Input for this task:

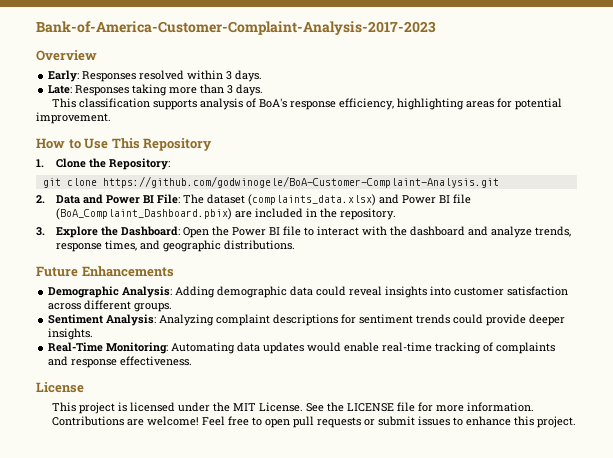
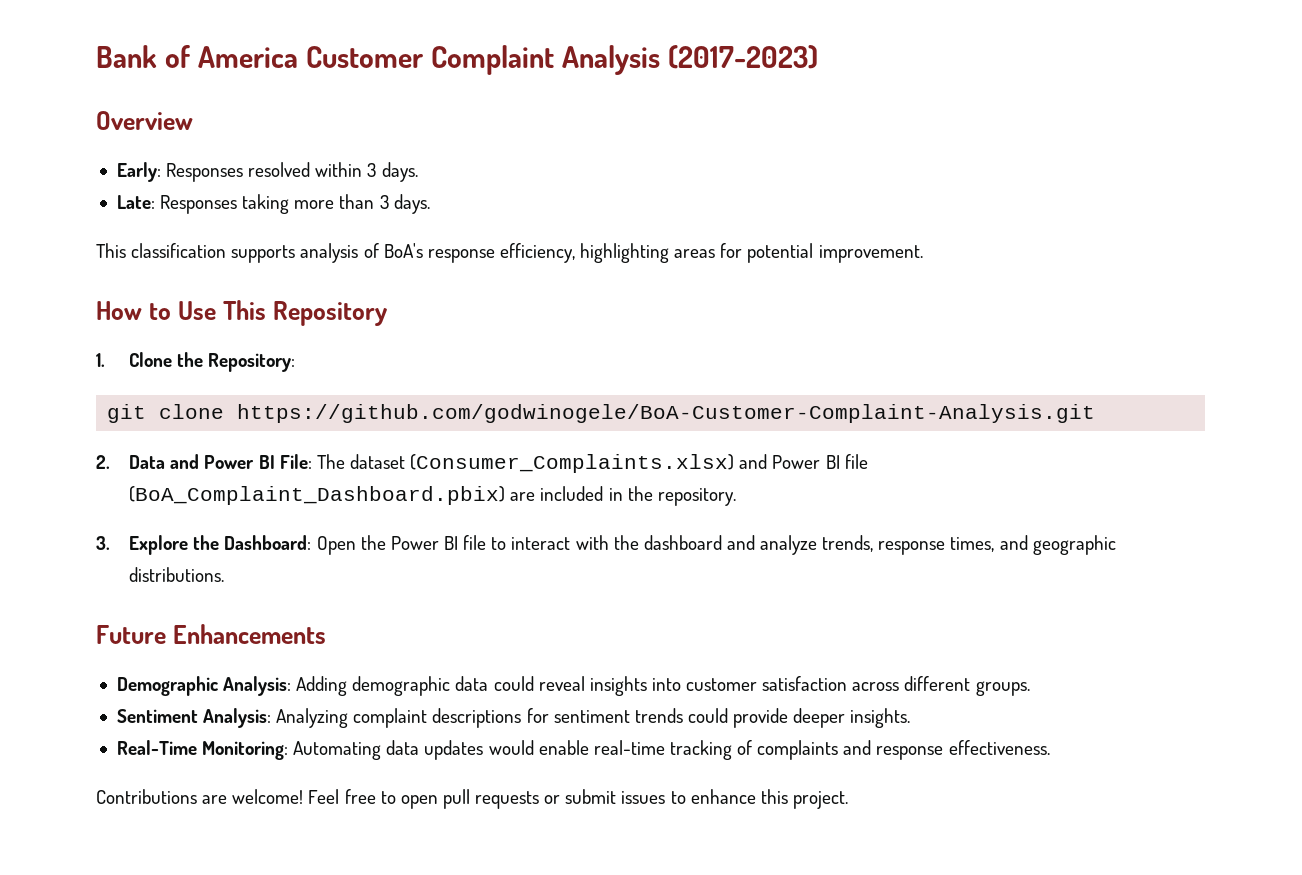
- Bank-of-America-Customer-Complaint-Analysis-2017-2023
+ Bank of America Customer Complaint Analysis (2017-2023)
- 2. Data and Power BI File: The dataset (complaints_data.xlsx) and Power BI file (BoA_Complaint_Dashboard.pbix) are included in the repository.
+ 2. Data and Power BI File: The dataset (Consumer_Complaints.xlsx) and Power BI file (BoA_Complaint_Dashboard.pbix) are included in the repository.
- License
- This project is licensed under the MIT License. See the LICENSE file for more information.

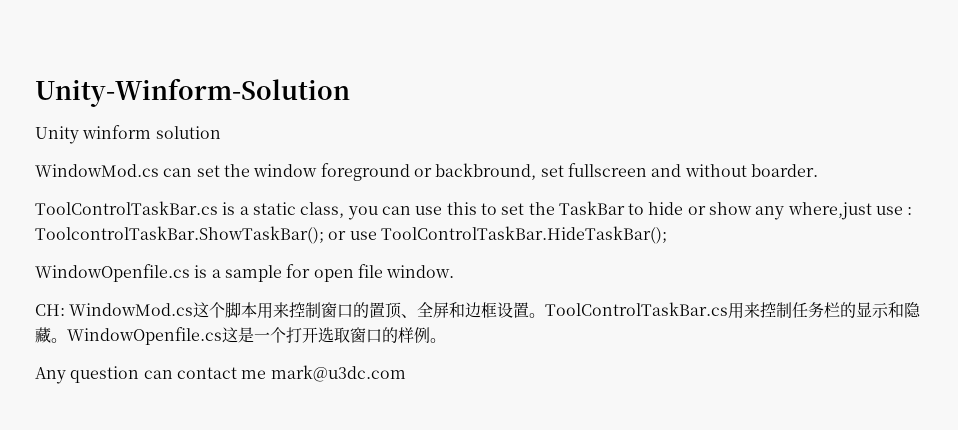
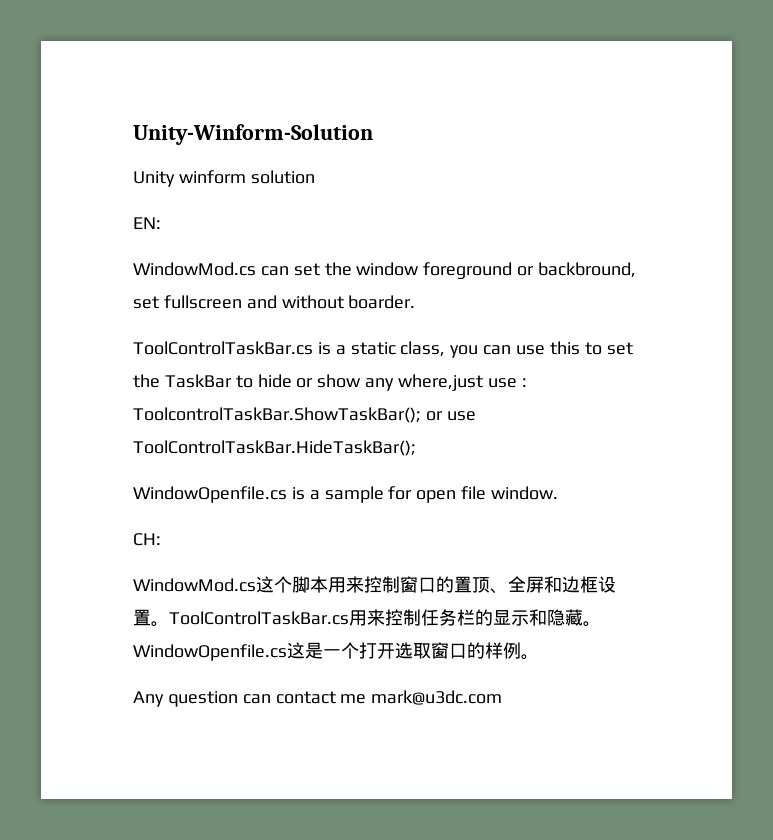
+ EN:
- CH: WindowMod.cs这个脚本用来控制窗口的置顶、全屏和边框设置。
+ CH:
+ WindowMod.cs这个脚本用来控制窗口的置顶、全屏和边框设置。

Exercise: Report each line above containing the string "全屏和边框设置".

Answer space:
- CH: WindowMod.cs这个脚本用来控制窗口的置顶、全屏和边框设置。
+ WindowMod.cs这个脚本用来控制窗口的置顶、全屏和边框设置。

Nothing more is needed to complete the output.